The hull also has a spray chine integrated into the bow and two strakes on each side of the keel, along with touring sponsons designed to provide stability and reduce porpoising. It’s a decent hull, offering a balance between tighter handling and good rough water performance. It tends to skip a bit in rough water, but it is better in that regard than most two-seaters.
The deck is FRC (Fiberglass Reinforced Composite) and is fitted with a soft, hinged two-piece seat. Polaris changed the seat vinyl this year on all of it seats this year, improving the look and feel. The footwell pads have also been changed and now feature a new outline shape with no open gaps for better traction.
Storage capacity is rated at 32.7 gallons. There is a roomy 15.7-gallon front bin, with another 14.3-gallon beneath it. In addition, there is also a half-gallon glove box on the console and a 2.1-gallon cooler under the seat. Other features include dual mirrors, a stainless-steel tow ring and built-in footrests on the back
gunwales for a spotter, all of which are helpful when towing. The fuel tank holds 17 gallons, and the oil tank holds six quarts.

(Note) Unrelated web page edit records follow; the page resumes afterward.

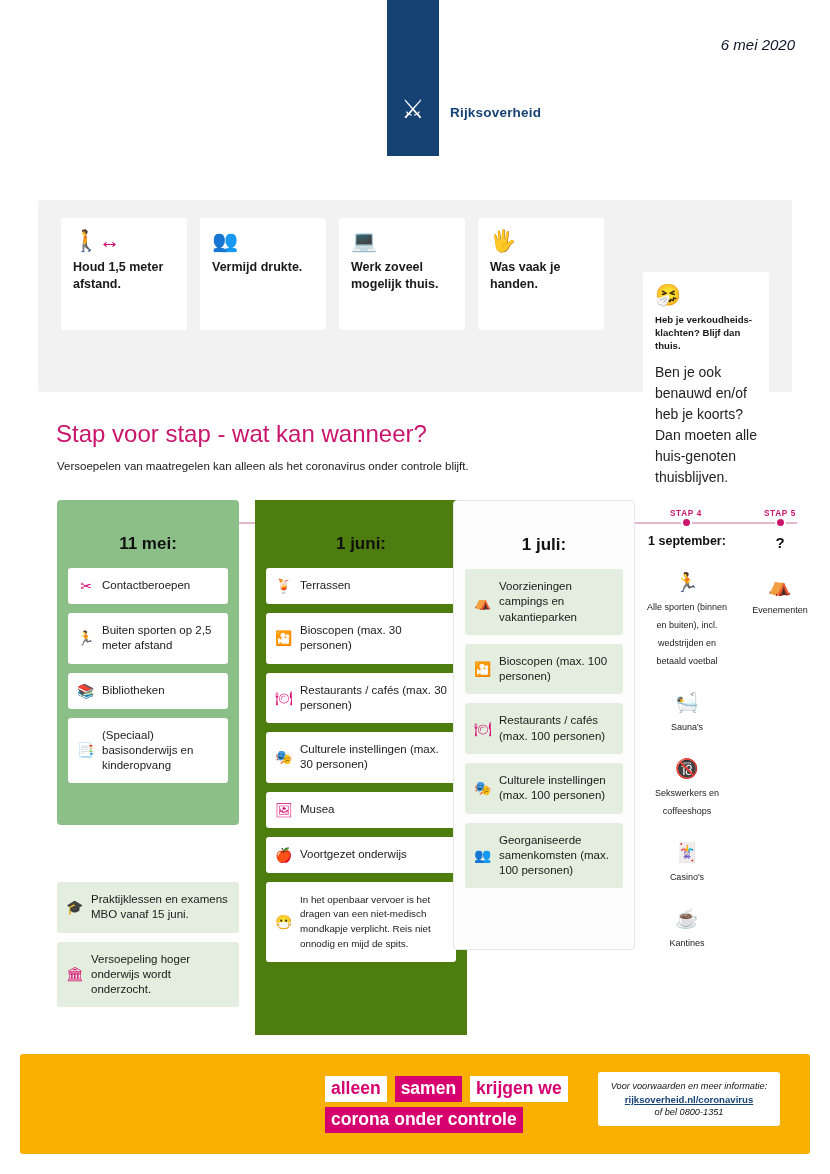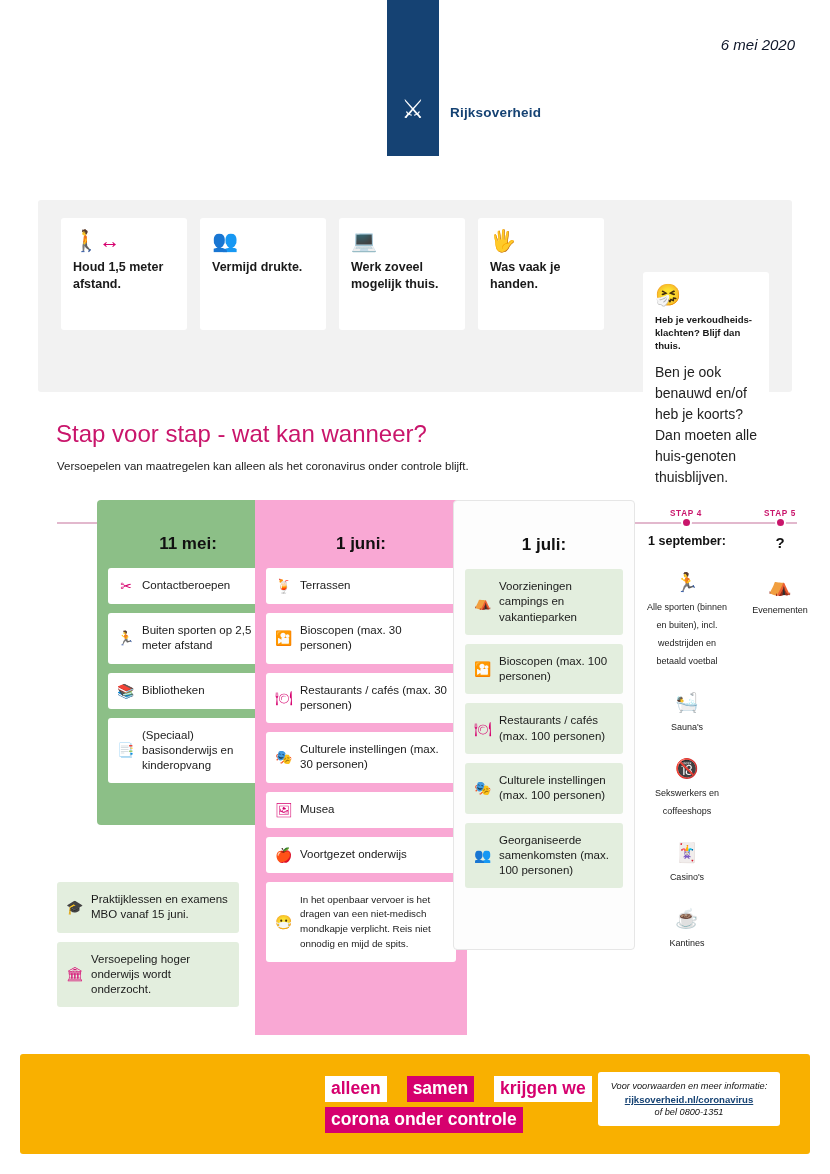--- a/index.html
+++ b/index.html
@@ -96,25 +96,25 @@
   
   .col { position: absolute; top: 500px; }
   .col-head {
     text-align: center; font-weight: bold; color: #111;
   }
   .col4 { left: 645px; width: 84px; }
   .col5 { left: 738px; width: 84px; }
 
   .panel1 {
     position: absolute; left: 57px; top: 500px; width: 182px; height: 325px;
-    background: #8cbf87; border-radius: 4px; margin-left: 40px;
+    background: #8cbf87; border-radius: 4px;
   }
   .panel2 {
     position: absolute; left: 255px; top: 500px; width: 212px; height: 535px;
-    background: #f9a8d4; border-radius: 0;
+    background: #4d7c0f; border-radius: 0;
   }
   .panel3 {
     position: absolute; left: 453px; top: 500px; width: 182px; height: 450px;
     background: #fdfdfd; border: 1px solid #e6e6e6; border-radius: 4px;
   }
 
   .hdr-date { font-size: 17px; margin-top: 34px; }
   .hdr-date.small { font-size: 12.5px; }
   .hdr-date.q { font-size: 15px; }
 
@@ -146,21 +146,21 @@
   .mini .ic { font-size: 19px; color: #d6006e; display: block; line-height: 26px; }
   .mini .lbl { font-size: 9px; line-height: 1.4; color: #222; margin-top: 2px; }
 
   
   .footer {
     position: absolute; left: 20px; top: 1054px;
     width: 790px; height: 100px;
     background: #f9b000; border-radius: 3px;
   }
   .slogan { position: absolute; left: 305px; top: 22px; }
-  .slogan .ln { display: flex; gap: 20px; margin-bottom: 5px; }
+  .slogan .ln { display: flex; gap: 8px; margin-bottom: 5px; }
   .slogan span {
     font-size: 17.5px; font-weight: bold; padding: 2px 6px; line-height: 1.25;
   }
   .w-on-p { background: #d6006e; color: #fff; }
   .p-on-w { background: #fff; color: #d6006e; }
 
   .infobox {
     position: absolute; right: 30px; top: 18px;
     width: 182px; background: #fff; border-radius: 3px;
     padding: 9px 10px; text-align: center;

The Virage TXi also features Polaris’ heavy-duty wrist-type lanyard with Velcro band, a thumb throttle, electric bilge pump (along with the standard siphon type) and the new PERC (Polaris Electronic Reverse Control) system, which allows you to move from forward to reverse with a touch of button. The system also features a slow speed control, and a middle setting that operates something like a reverse, which can be a big help when you’re towing and the skier at the end of the rope isn’t ready. The system can be a little confusing to use — you need to press the button three times to fully activate the reverse — but once engaged, it does offer precise steering and handling. That’s something that can’t be said about many of the reverse systems used on watercraft.
The instrumentation package has been updated this year. Rather than a single multi-function gauge, Polaris has designed a new console with 22 to 25 functions. It includes a analog speedo, and digital LCD with clock, fuel and oil level, compass, tachometer and trip meter. It also includes a programmable theft deterrent system to prevent any unauthorized users from starting the craft.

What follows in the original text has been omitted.